WHAT YOU ARE ASKED TO DO: With nothing added or dropped, copy the data that follows exactly.

|---|

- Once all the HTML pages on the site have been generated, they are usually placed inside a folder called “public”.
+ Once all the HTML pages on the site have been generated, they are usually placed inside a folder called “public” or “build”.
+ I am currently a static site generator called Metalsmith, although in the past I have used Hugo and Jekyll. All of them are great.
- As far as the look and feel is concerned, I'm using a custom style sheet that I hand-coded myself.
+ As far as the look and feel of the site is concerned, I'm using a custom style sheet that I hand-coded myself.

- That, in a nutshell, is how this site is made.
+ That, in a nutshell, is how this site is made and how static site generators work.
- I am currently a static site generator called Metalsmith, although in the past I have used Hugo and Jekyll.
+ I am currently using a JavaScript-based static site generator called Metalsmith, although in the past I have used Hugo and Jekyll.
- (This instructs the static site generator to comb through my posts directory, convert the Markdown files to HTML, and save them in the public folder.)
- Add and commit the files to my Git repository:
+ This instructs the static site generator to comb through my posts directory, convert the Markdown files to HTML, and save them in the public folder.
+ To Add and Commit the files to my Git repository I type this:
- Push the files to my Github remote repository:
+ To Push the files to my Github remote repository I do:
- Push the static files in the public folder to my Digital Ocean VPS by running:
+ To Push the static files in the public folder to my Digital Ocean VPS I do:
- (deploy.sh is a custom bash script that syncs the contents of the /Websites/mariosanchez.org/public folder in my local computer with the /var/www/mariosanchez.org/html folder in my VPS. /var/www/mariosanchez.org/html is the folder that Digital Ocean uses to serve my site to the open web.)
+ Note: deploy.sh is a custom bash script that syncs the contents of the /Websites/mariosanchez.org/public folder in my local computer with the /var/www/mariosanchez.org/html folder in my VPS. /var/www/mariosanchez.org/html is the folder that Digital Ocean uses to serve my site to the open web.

|---|

ANSWER SPACE:
- Once all the HTML pages on the site have been generated, they are usually placed inside a folder called “public”.
+ Once all the HTML pages on the site have been generated, they are usually placed inside a folder called “public” or “build”.
+ I am currently a static site generator called Metalsmith, although in the past I have used Hugo and Jekyll. All of them are great.
- As far as the look and feel is concerned, I'm using a custom style sheet that I hand-coded myself.
+ As far as the look and feel of the site is concerned, I'm using a custom style sheet that I hand-coded myself.

- That, in a nutshell, is how this site is made.
+ That, in a nutshell, is how this site is made and how static site generators work.
- I am currently a static site generator called Metalsmith, although in the past I have used Hugo and Jekyll.
+ I am currently using a JavaScript-based static site generator called Metalsmith, although in the past I have used Hugo and Jekyll.
- (This instructs the static site generator to comb through my posts directory, convert the Markdown files to HTML, and save them in the public folder.)
- Add and commit the files to my Git repository:
+ This instructs the static site generator to comb through my posts directory, convert the Markdown files to HTML, and save them in the public folder.
+ To Add and Commit the files to my Git repository I type this:
- Push the files to my Github remote repository:
+ To Push the files to my Github remote repository I do:
- Push the static files in the public folder to my Digital Ocean VPS by running:
+ To Push the static files in the public folder to my Digital Ocean VPS I do:
- (deploy.sh is a custom bash script that syncs the contents of the /Websites/mariosanchez.org/public folder in my local computer with the /var/www/mariosanchez.org/html folder in my VPS. /var/www/mariosanchez.org/html is the folder that Digital Ocean uses to serve my site to the open web.)
+ Note: deploy.sh is a custom bash script that syncs the contents of the /Websites/mariosanchez.org/public folder in my local computer with the /var/www/mariosanchez.org/html folder in my VPS. /var/www/mariosanchez.org/html is the folder that Digital Ocean uses to serve my site to the open web.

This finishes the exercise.